Dat toepassing van artikel 5a van de Wpb, waarin een uitzondering wordt gemaakt op de hoofdregel van ex nunc-toetsing in bezwaar, zou inhouden dat in alle gevallen, en niet alleen in het geval van een kennelijke fout dan wel een rubriceringsfout ruimte bestaat voor herstel, is de rechtbank niet gebleken. Anders dan eiser stelt, kan hiervoor geen steun worden gevonden in de eerder aangehaalde Nota van wijziging. De rechtbank is van oordeel dat verweerder zich terecht op het standpunt heeft gesteld dat de Nota enkel is vastgesteld om helder te markeren wanneer - tot welke datum - spontane correcties nog wel en wanneer die niet meer in het proces van budgetvaststellingen betrokken kunnen worden. De nota dient niet het doel om alle onvolledigheden, onjuistheden en correcties van welke aard dan ook voor herstel in aanmerking te doen komen. Daarmee zou iedere betekenis aan de datum van 15 juli van het jaar volgend op het begrotingsjaar als bedoeld in artikel 17a, eerste lid, aanhef en onder a, van de Fvw komen te ontvallen.
14.
Gelet op het vorenstaande is het beroep ongegrond.
15.
Voor een proceskostenveroordeling bestaat geen aanleiding.
Beslissing
De rechtbank verklaart het beroep ongegrond.

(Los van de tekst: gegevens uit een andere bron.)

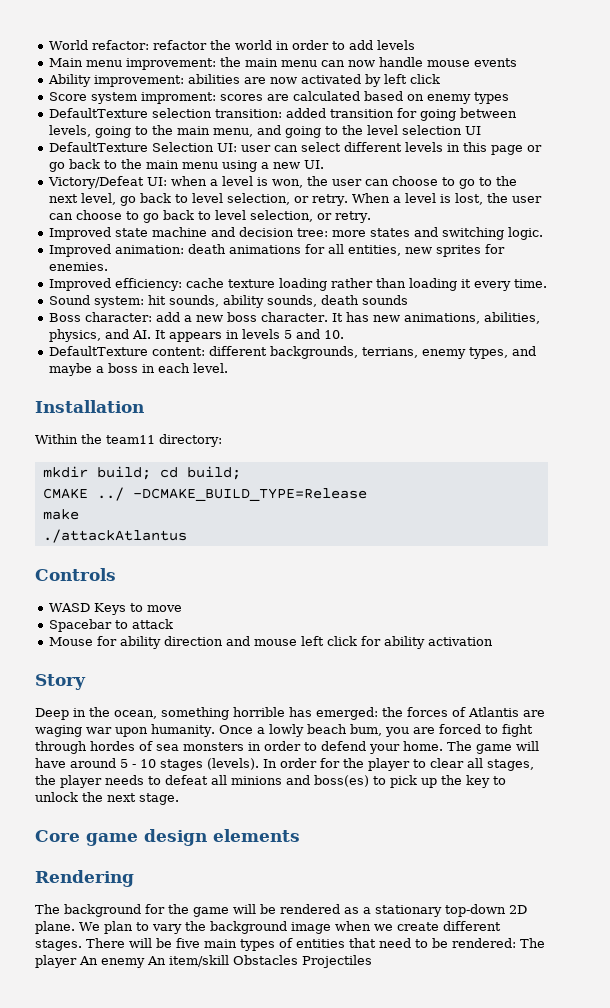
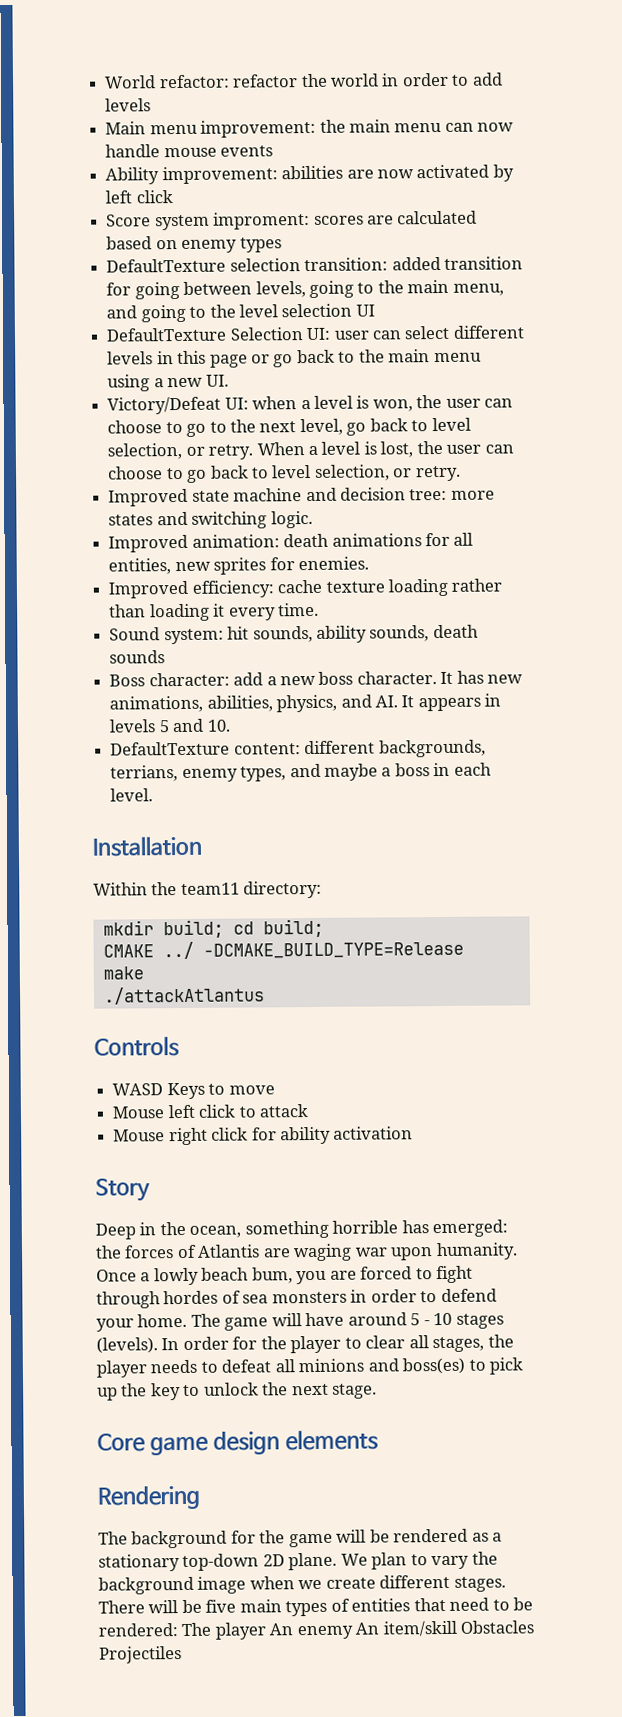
[48,619,112,632] Spacebar -> [112,1104,236,1119] Mouse left click
[96,636,324,649] for ability direction and mouse left -> [168,1127,208,1146] right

Deze uitspraak is gedaan door mr. W.A.M. de Loo (voorzitter), en mr. E.J. Govaers en
mr. M.A. Teeuwissen, leden, in aanwezigheid van mr.mr. A.W.C.M. Frings, griffier
.De beslissing is in het openbaar uitgesproken op 22 augustus 2014.
w.g. A.W.C.M. Frings,
griffier
w.g. W.A.M. de Loo,
voorzitter
Voor eensluidend afschrift:
de griffier,
Afschrift verzonden aan partijen op: 22 augustus 2014

Rechtsmiddel

Tegen deze uitspraak kan binnen zes weken na de dag van verzending daarvan hoger beroep worden ingesteld bij de Centrale Raad van Beroep.